→ Material shown:
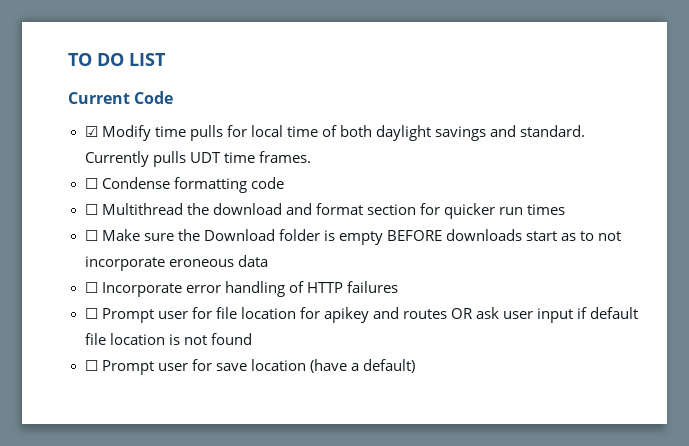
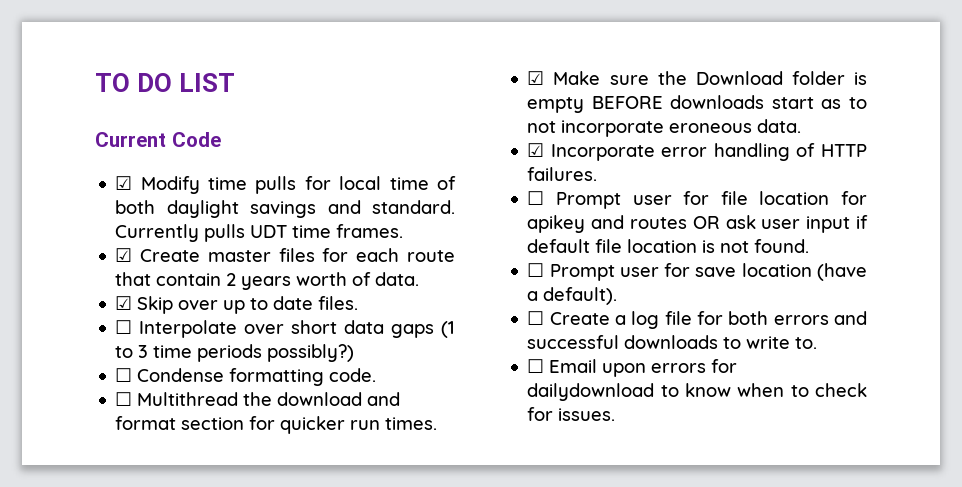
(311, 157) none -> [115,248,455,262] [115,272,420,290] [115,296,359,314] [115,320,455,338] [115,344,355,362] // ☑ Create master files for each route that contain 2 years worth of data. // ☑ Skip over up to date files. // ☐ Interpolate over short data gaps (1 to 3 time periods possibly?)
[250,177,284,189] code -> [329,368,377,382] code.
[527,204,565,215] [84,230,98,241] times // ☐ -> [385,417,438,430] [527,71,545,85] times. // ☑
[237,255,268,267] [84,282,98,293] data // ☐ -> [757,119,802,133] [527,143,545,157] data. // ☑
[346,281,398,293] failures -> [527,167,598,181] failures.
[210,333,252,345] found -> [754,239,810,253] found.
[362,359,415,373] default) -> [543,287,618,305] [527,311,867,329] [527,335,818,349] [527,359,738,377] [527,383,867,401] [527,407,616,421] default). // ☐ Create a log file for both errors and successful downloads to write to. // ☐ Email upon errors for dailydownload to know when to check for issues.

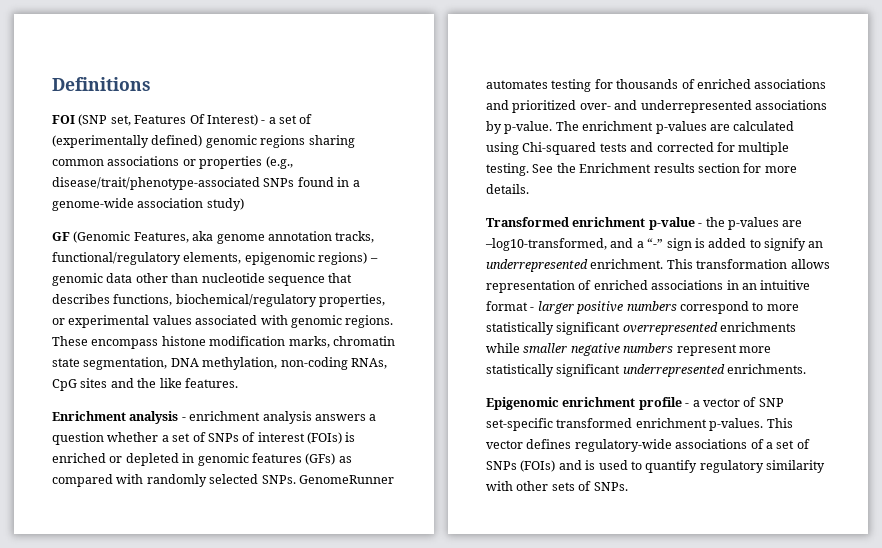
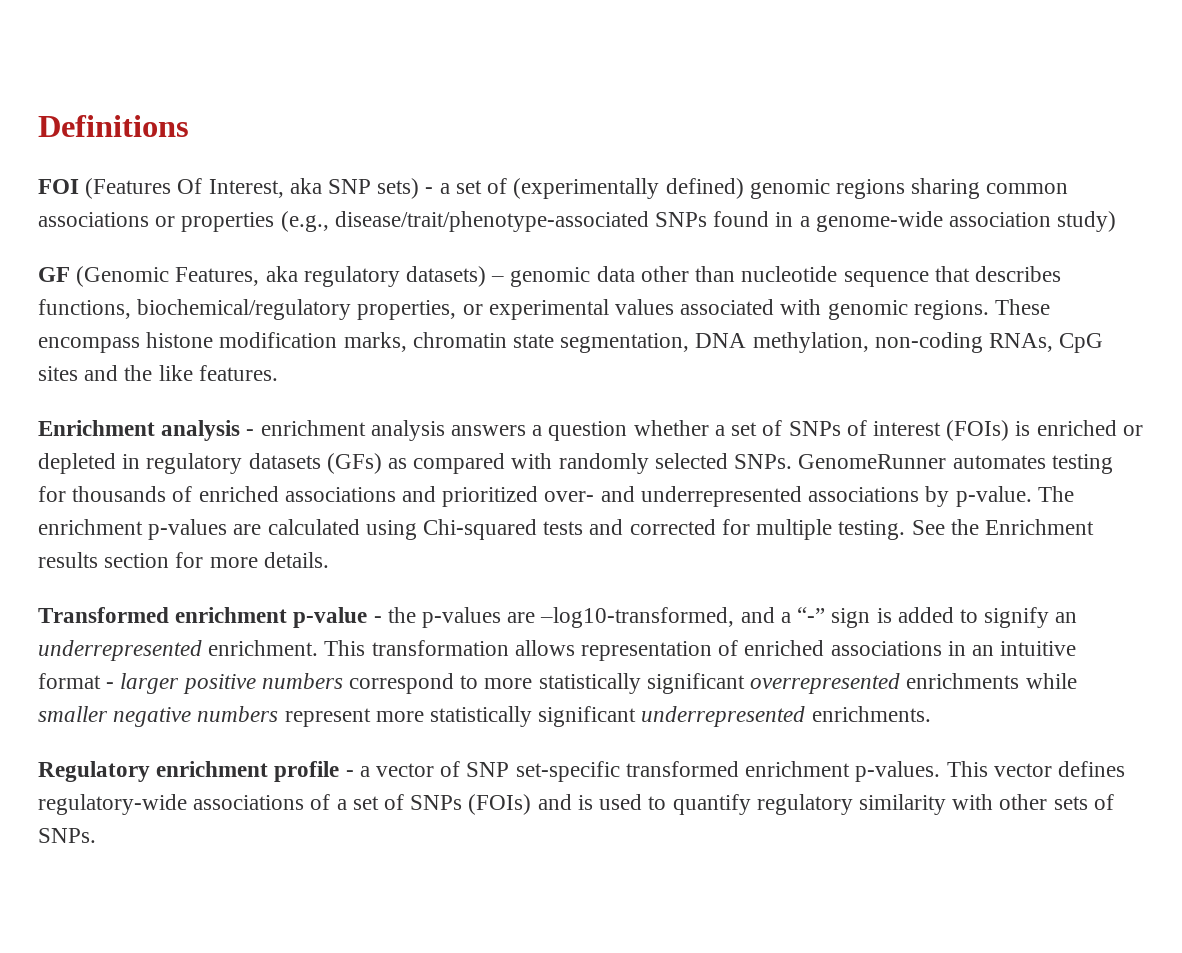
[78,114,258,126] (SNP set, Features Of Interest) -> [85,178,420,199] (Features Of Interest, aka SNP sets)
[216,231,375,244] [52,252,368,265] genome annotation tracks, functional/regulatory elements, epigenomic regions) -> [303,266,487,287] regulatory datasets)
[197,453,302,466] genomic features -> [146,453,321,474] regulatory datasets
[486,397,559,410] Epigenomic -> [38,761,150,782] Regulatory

→ Required action: Leave out the pictures and return the listing exactly.

→ Solved exercise:
(311, 157) none -> [115,248,455,262] [115,272,420,290] [115,296,359,314] [115,320,455,338] [115,344,355,362] // ☑ Create master files for each route that contain 2 years worth of data. // ☑ Skip over up to date files. // ☐ Interpolate over short data gaps (1 to 3 time periods possibly?)
[250,177,284,189] code -> [329,368,377,382] code.
[527,204,565,215] [84,230,98,241] times // ☐ -> [385,417,438,430] [527,71,545,85] times. // ☑
[237,255,268,267] [84,282,98,293] data // ☐ -> [757,119,802,133] [527,143,545,157] data. // ☑
[346,281,398,293] failures -> [527,167,598,181] failures.
[210,333,252,345] found -> [754,239,810,253] found.
[362,359,415,373] default) -> [543,287,618,305] [527,311,867,329] [527,335,818,349] [527,359,738,377] [527,383,867,401] [527,407,616,421] default). // ☐ Create a log file for both errors and successful downloads to write to. // ☐ Email upon errors for dailydownload to know when to check for issues.

[78,114,258,126] (SNP set, Features Of Interest) -> [85,178,420,199] (Features Of Interest, aka SNP sets)
[216,231,375,244] [52,252,368,265] genome annotation tracks, functional/regulatory elements, epigenomic regions) -> [303,266,487,287] regulatory datasets)
[197,453,302,466] genomic features -> [146,453,321,474] regulatory datasets
[486,397,559,410] Epigenomic -> [38,761,150,782] Regulatory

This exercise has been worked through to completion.